_What the exercise asks:_
Leaving out all pictures, reproduce the entries below exactly, from the first line through the line that contains "[97,232,164,246] is analogous".

--- Data for processing ---

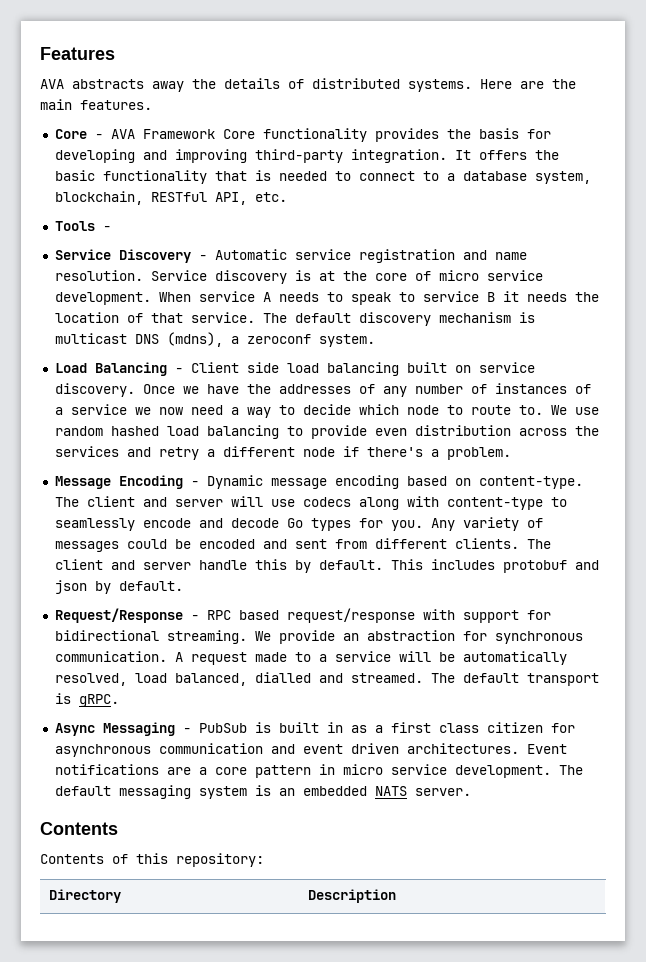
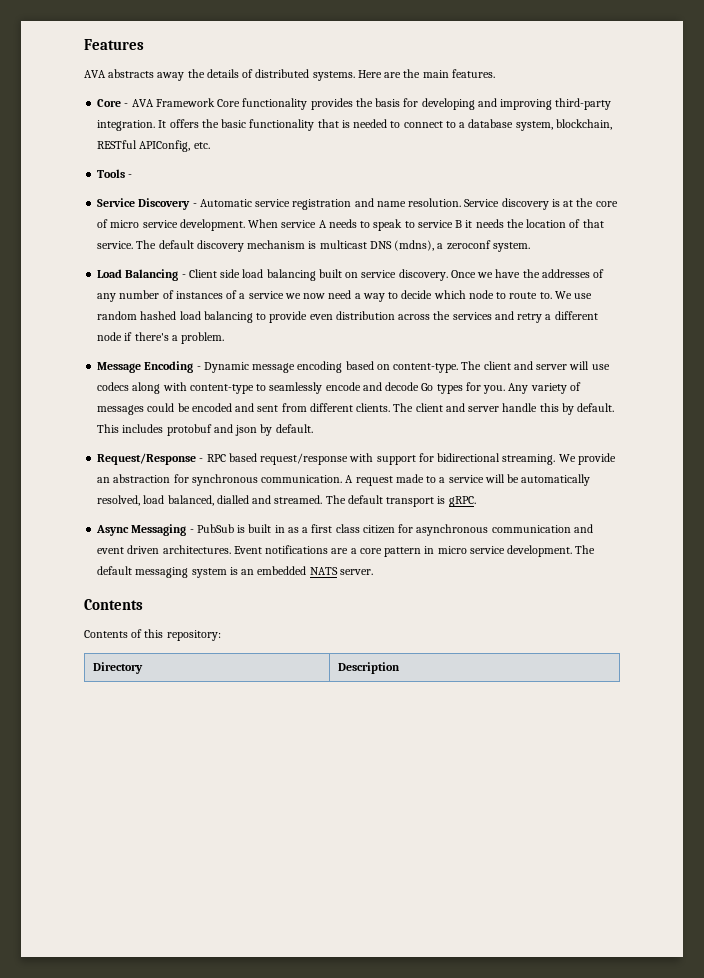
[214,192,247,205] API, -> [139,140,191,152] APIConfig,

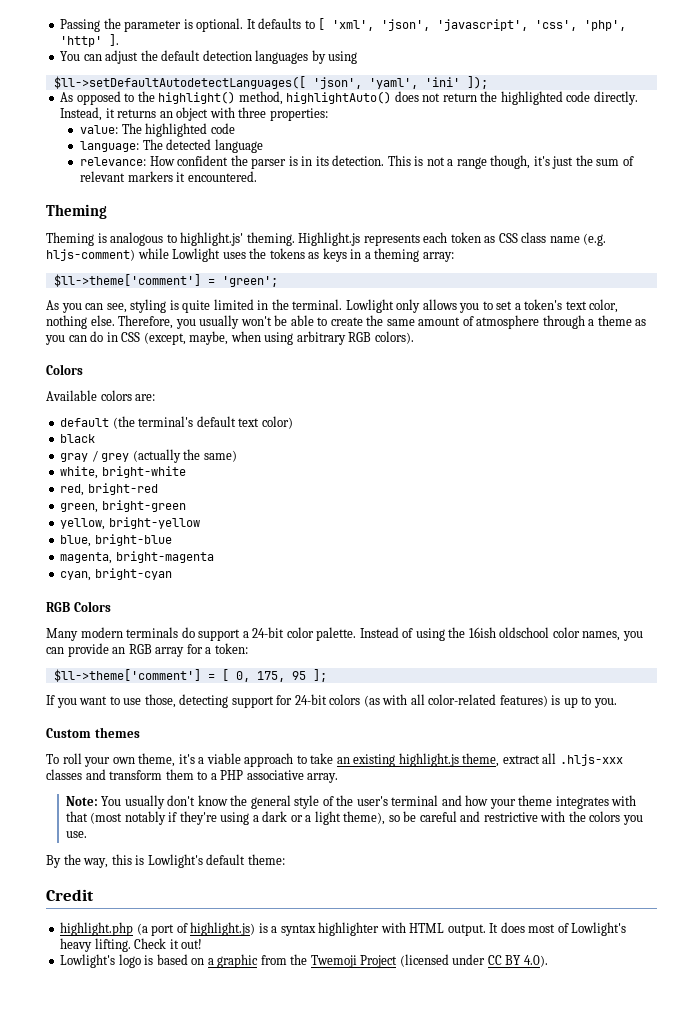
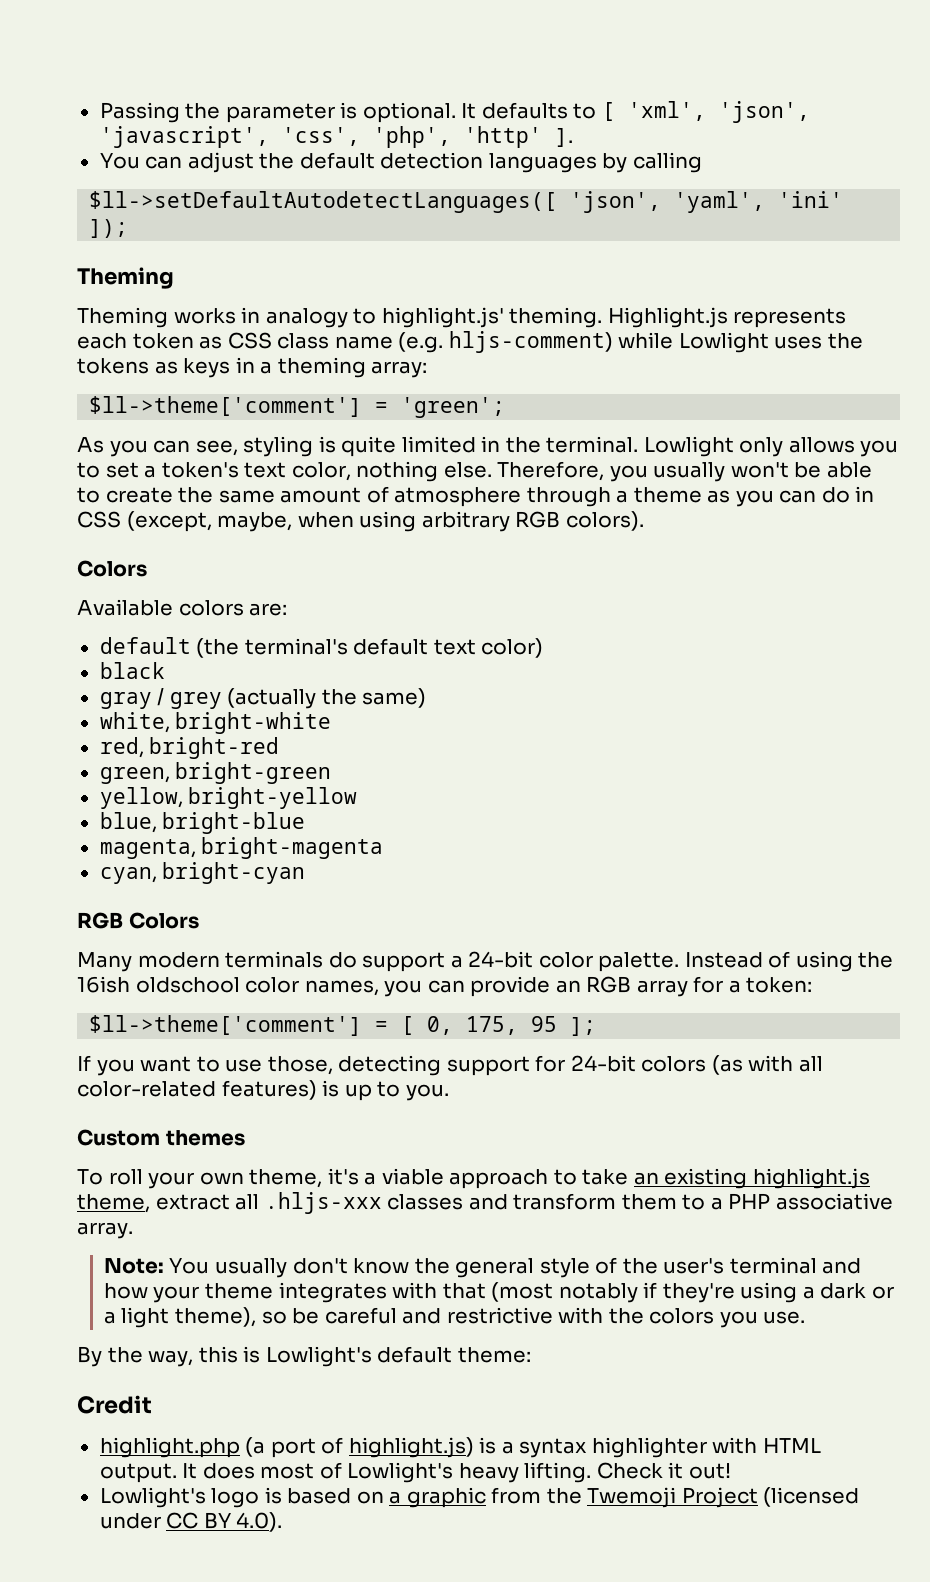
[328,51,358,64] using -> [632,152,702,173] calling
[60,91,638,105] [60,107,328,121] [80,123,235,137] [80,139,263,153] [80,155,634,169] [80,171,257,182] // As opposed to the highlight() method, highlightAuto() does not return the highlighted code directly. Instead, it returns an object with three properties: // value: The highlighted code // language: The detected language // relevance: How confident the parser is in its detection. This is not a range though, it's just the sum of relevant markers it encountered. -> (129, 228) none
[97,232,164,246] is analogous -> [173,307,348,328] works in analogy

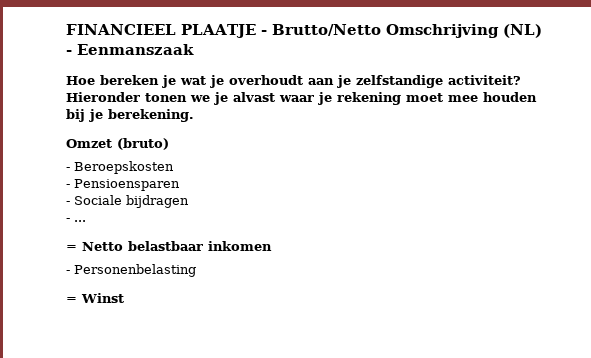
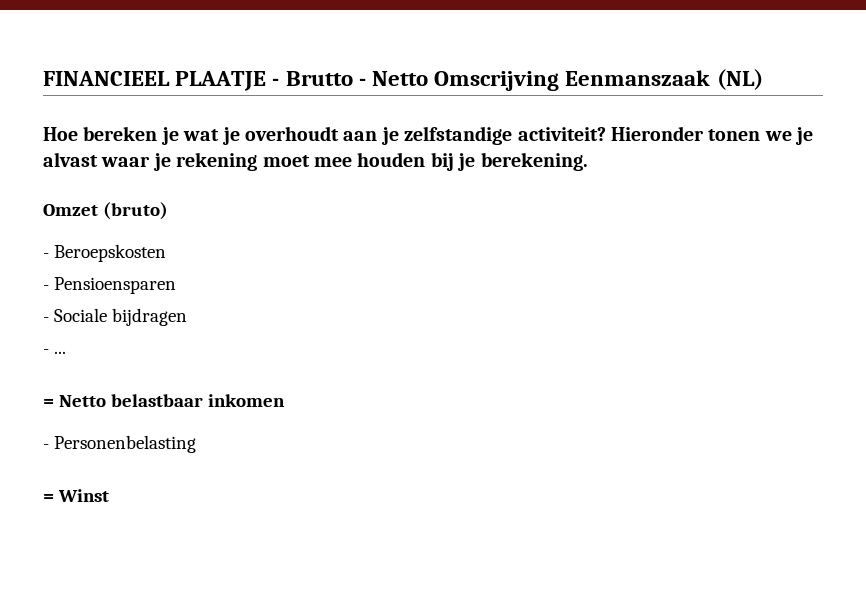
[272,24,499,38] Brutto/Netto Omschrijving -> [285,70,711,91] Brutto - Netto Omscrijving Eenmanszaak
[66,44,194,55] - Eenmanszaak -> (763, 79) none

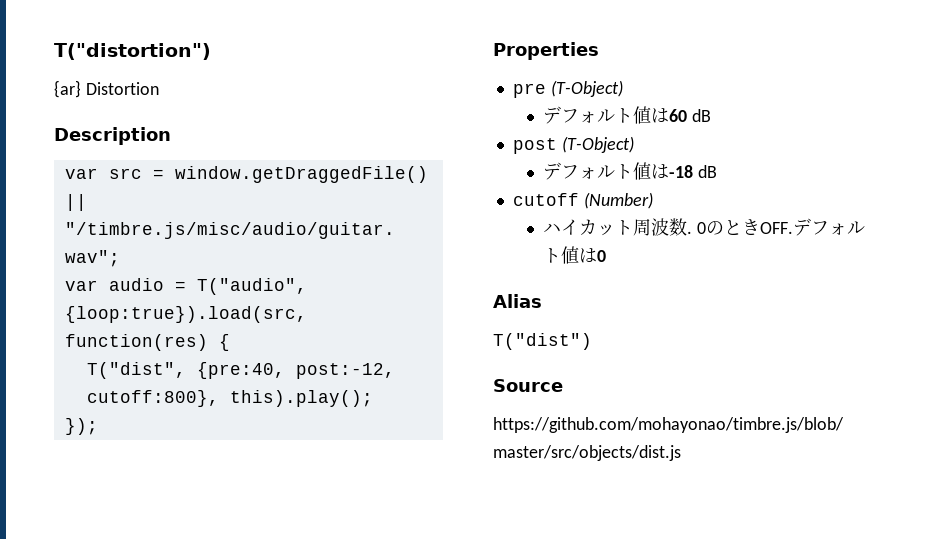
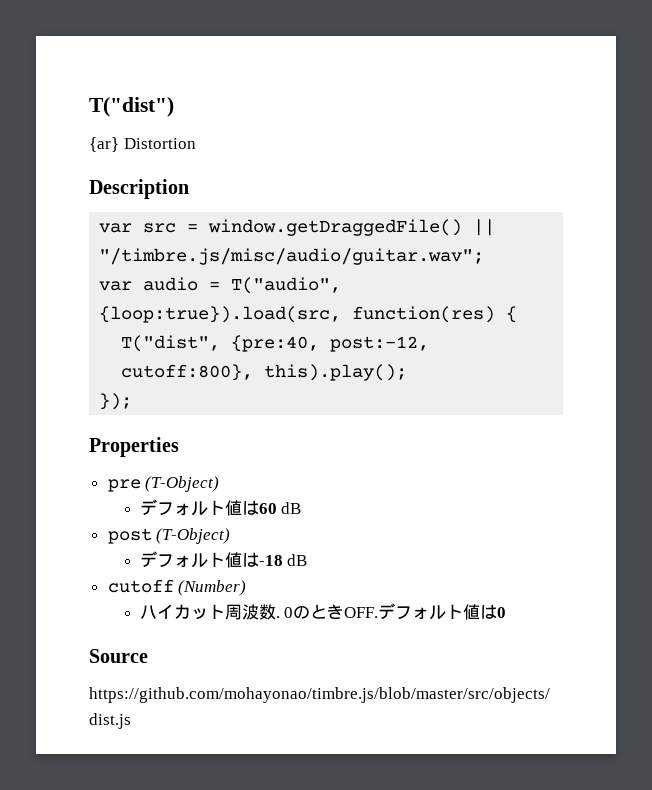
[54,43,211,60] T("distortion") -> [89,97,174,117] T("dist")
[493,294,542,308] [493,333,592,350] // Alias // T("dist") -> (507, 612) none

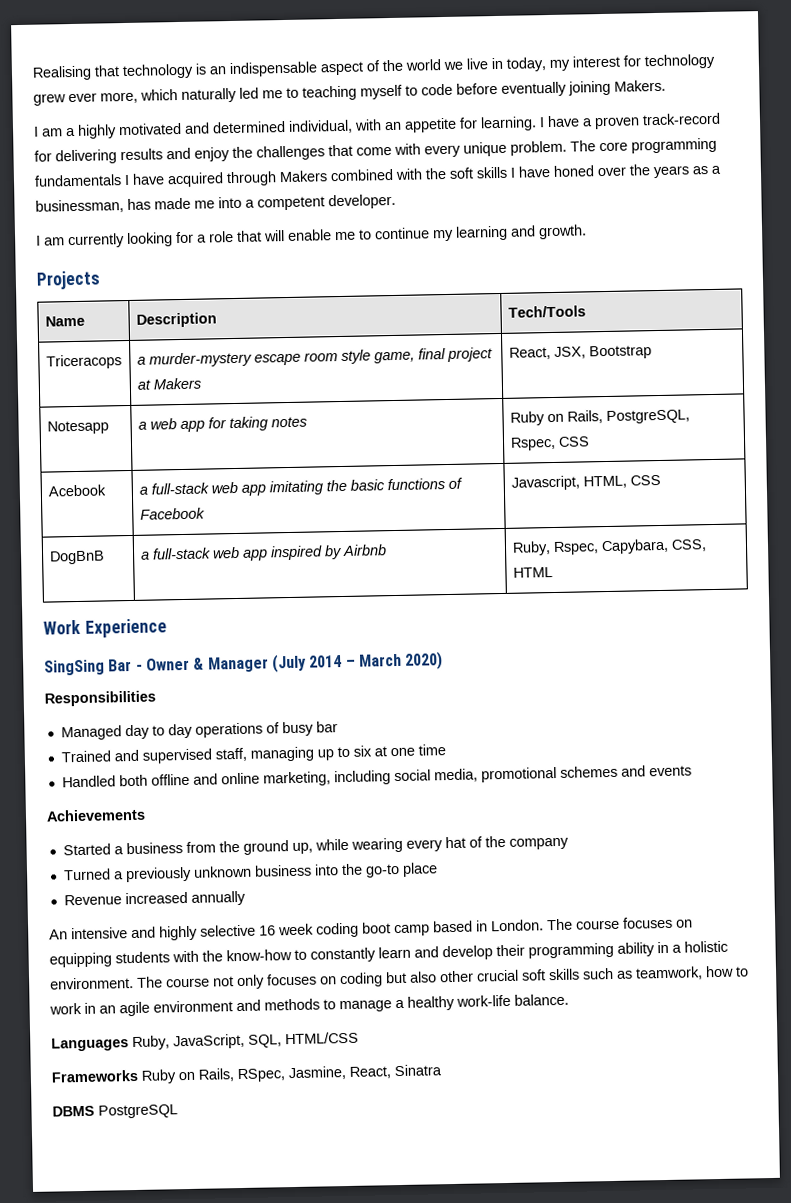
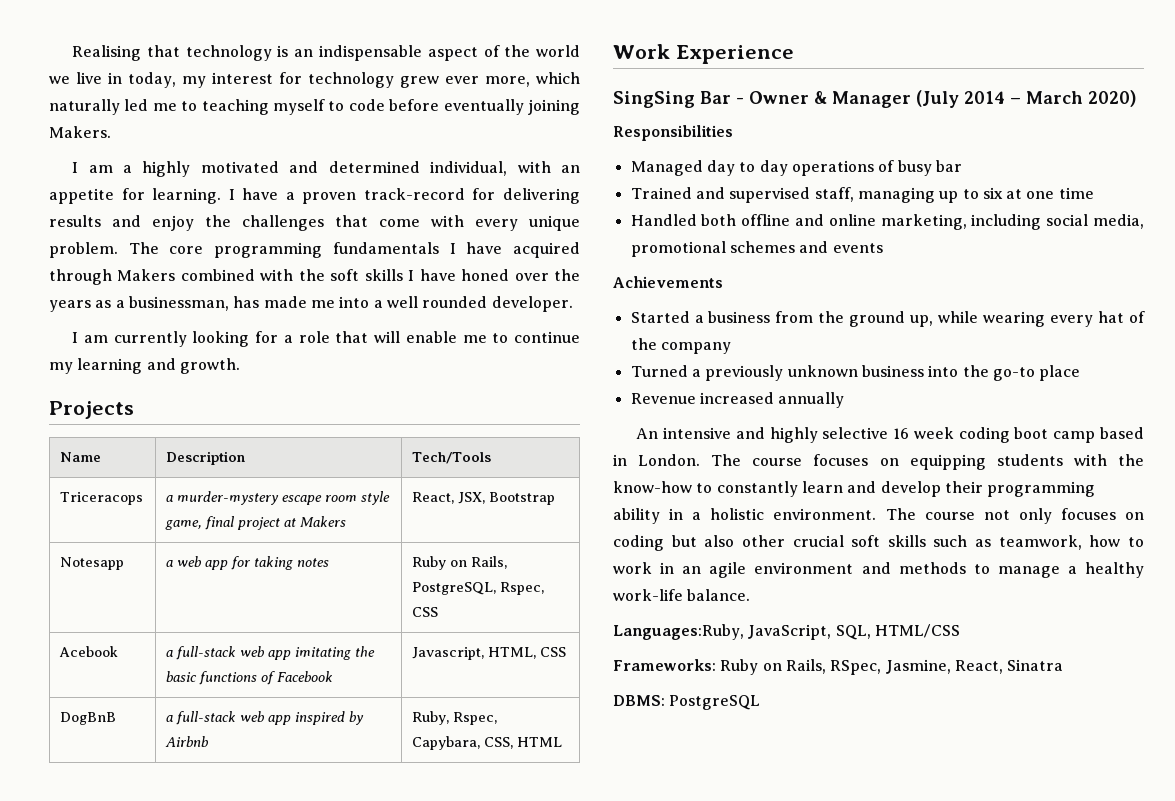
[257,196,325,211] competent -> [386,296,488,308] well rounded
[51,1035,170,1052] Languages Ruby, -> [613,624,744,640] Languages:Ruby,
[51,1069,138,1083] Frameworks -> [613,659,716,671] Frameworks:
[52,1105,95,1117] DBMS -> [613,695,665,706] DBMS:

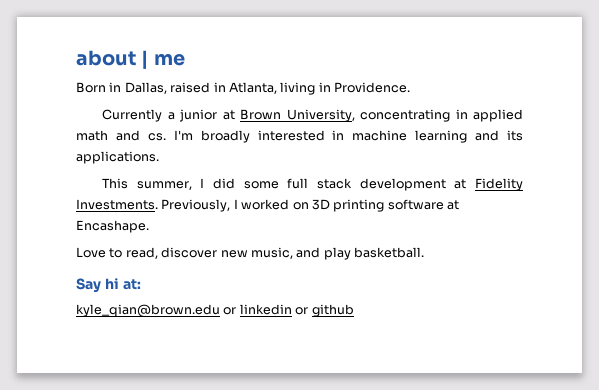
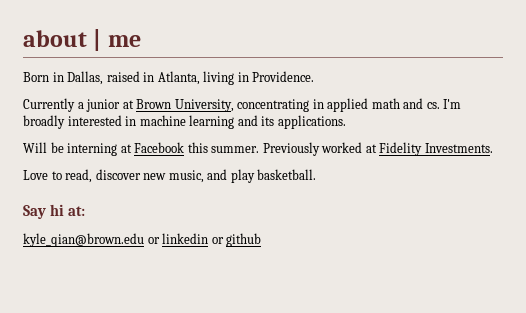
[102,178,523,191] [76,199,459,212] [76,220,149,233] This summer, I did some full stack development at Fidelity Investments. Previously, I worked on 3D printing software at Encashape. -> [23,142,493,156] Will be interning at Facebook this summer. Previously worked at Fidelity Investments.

---

_Task output:_
[214,192,247,205] API, -> [139,140,191,152] APIConfig,

[328,51,358,64] using -> [632,152,702,173] calling
[60,91,638,105] [60,107,328,121] [80,123,235,137] [80,139,263,153] [80,155,634,169] [80,171,257,182] // As opposed to the highlight() method, highlightAuto() does not return the highlighted code directly. Instead, it returns an object with three properties: // value: The highlighted code // language: The detected language // relevance: How confident the parser is in its detection. This is not a range though, it's just the sum of relevant markers it encountered. -> (129, 228) none
[97,232,164,246] is analogous -> [173,307,348,328] works in analogy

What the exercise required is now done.